- _TASK REQUIREMENTS_:
Go through the records below and copy out every line that contains the word "column".

---------- SUPPLIED DATA ----------

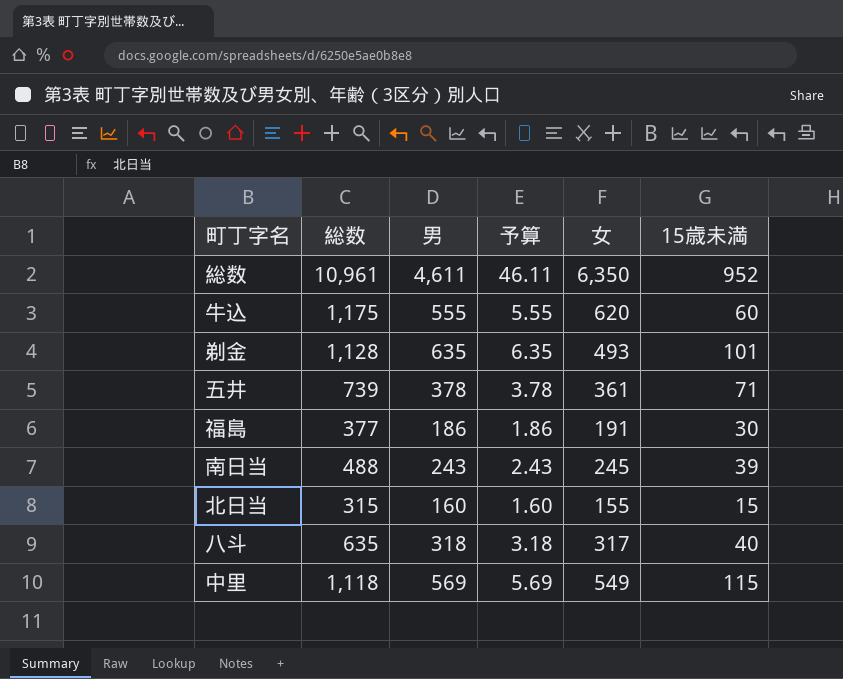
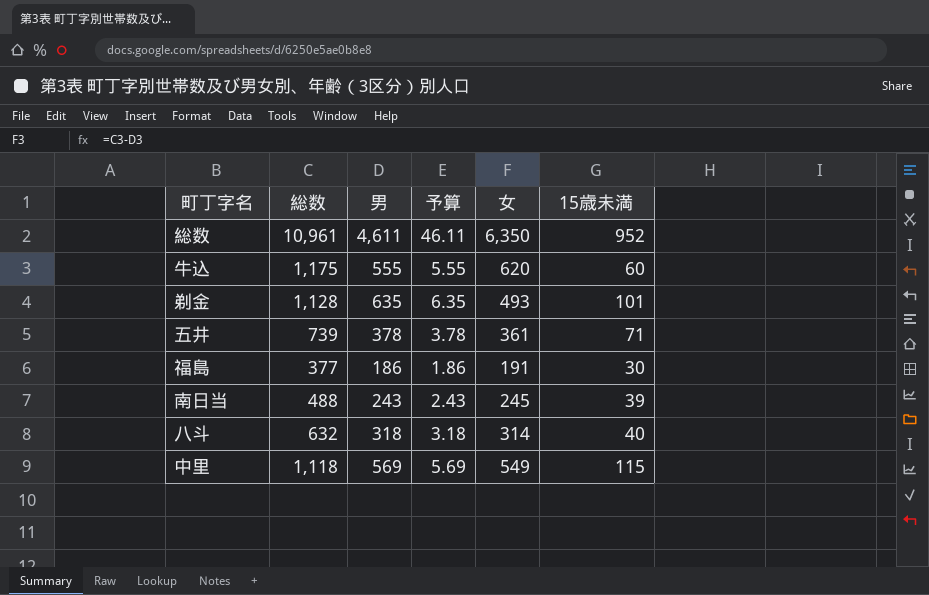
row 北日当: 315 | 160 | 1.60 | 155 | 15 -> none
八斗 | 総数: 635 -> 632
八斗 | 女: 317 -> 314

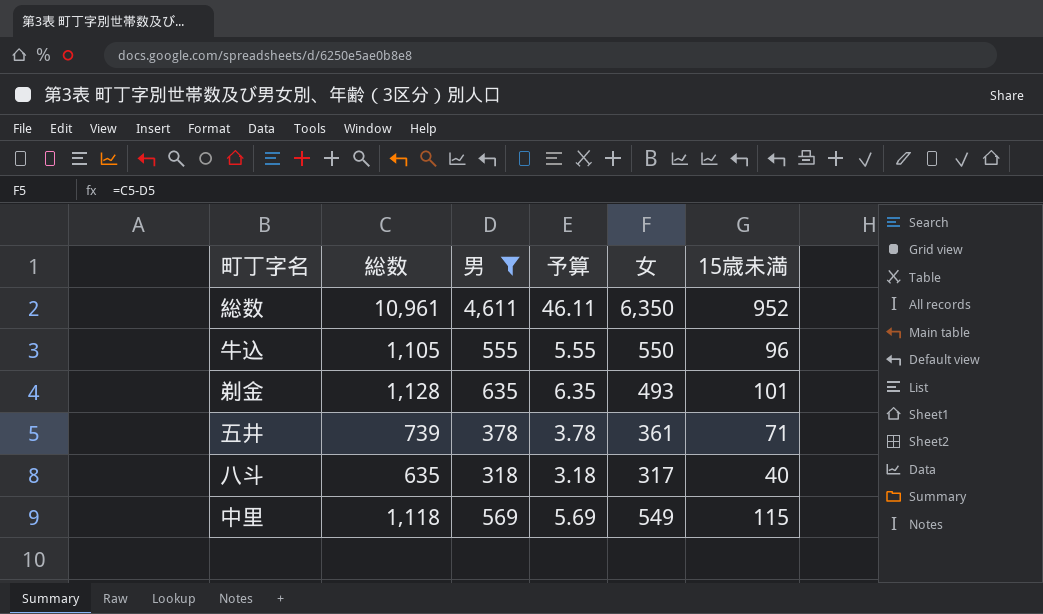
filter: none -> 男 >= 318
牛込 | 総数: 1,175 -> 1,105
牛込 | 女: 620 -> 550
牛込 | 15歳未満: 60 -> 96
八斗 | 総数: 632 -> 635
八斗 | 女: 314 -> 317

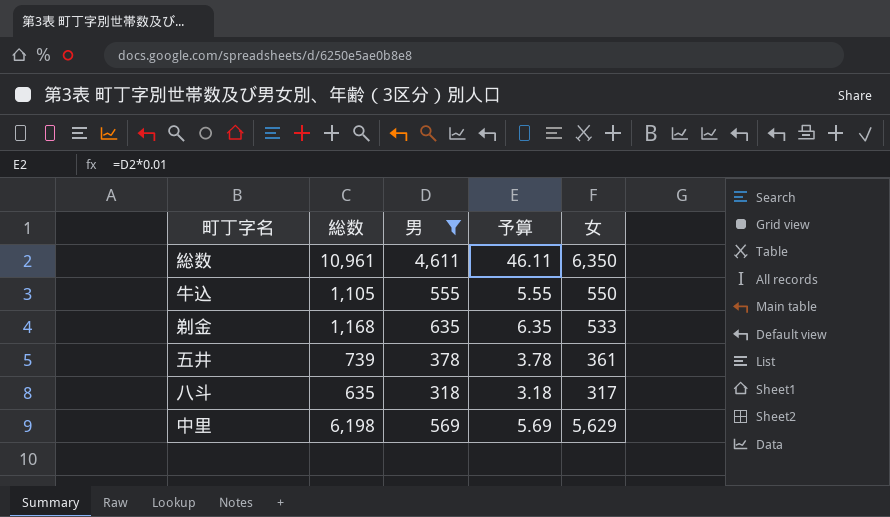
column 15歳未満 | position: 6 -> none
剃金 | 総数: 1,128 -> 1,168
剃金 | 女: 493 -> 533
中里 | 総数: 1,118 -> 6,198
中里 | 女: 549 -> 5,629

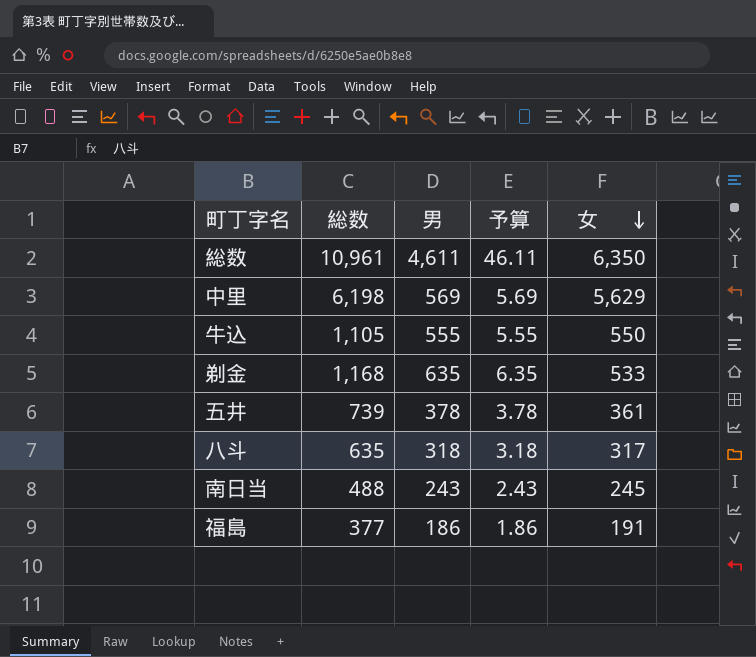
filter: 男 >= 318 -> none
row order: none -> 女 descending

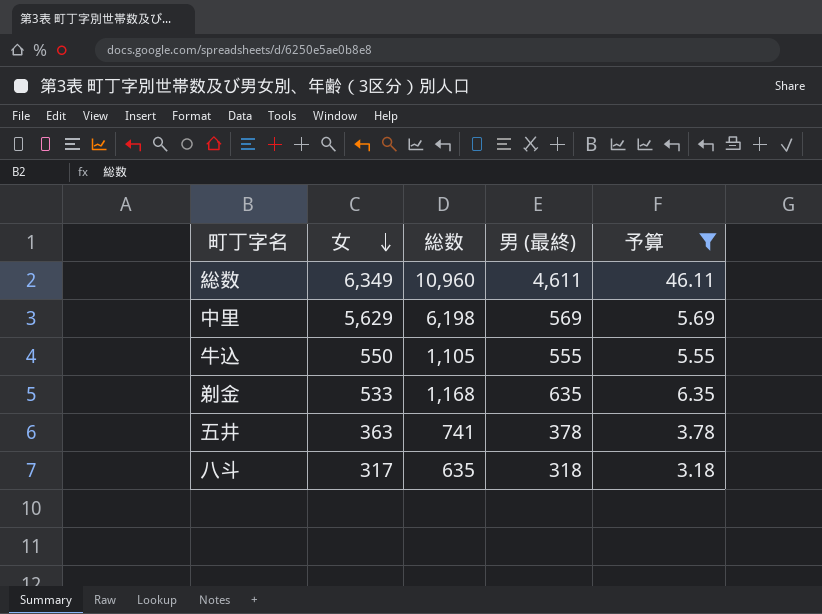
filter: none -> 予算 >= 3.18
column 女 | position: 5 -> 2
column name: 男 -> 男 (最終)
総数 | 女: 6,350 -> 6,349
総数 | 総数: 10,961 -> 10,960
五井 | 女: 361 -> 363
五井 | 総数: 739 -> 741

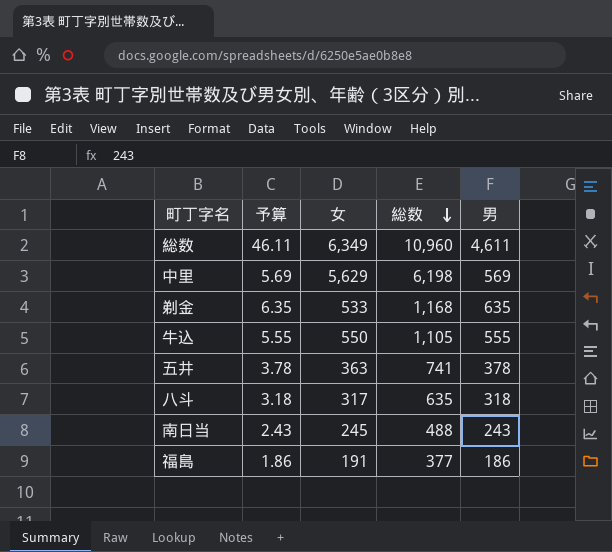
filter: 予算 >= 3.18 -> none
row order: 女 descending -> 総数 descending
column 予算 | position: 5 -> 2
column name: 男 (最終) -> 男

----------

- _RESULT BELOW_:
column 15歳未満 | position: 6 -> none
column 女 | position: 5 -> 2
column name: 男 -> 男 (最終)
column 予算 | position: 5 -> 2
column name: 男 (最終) -> 男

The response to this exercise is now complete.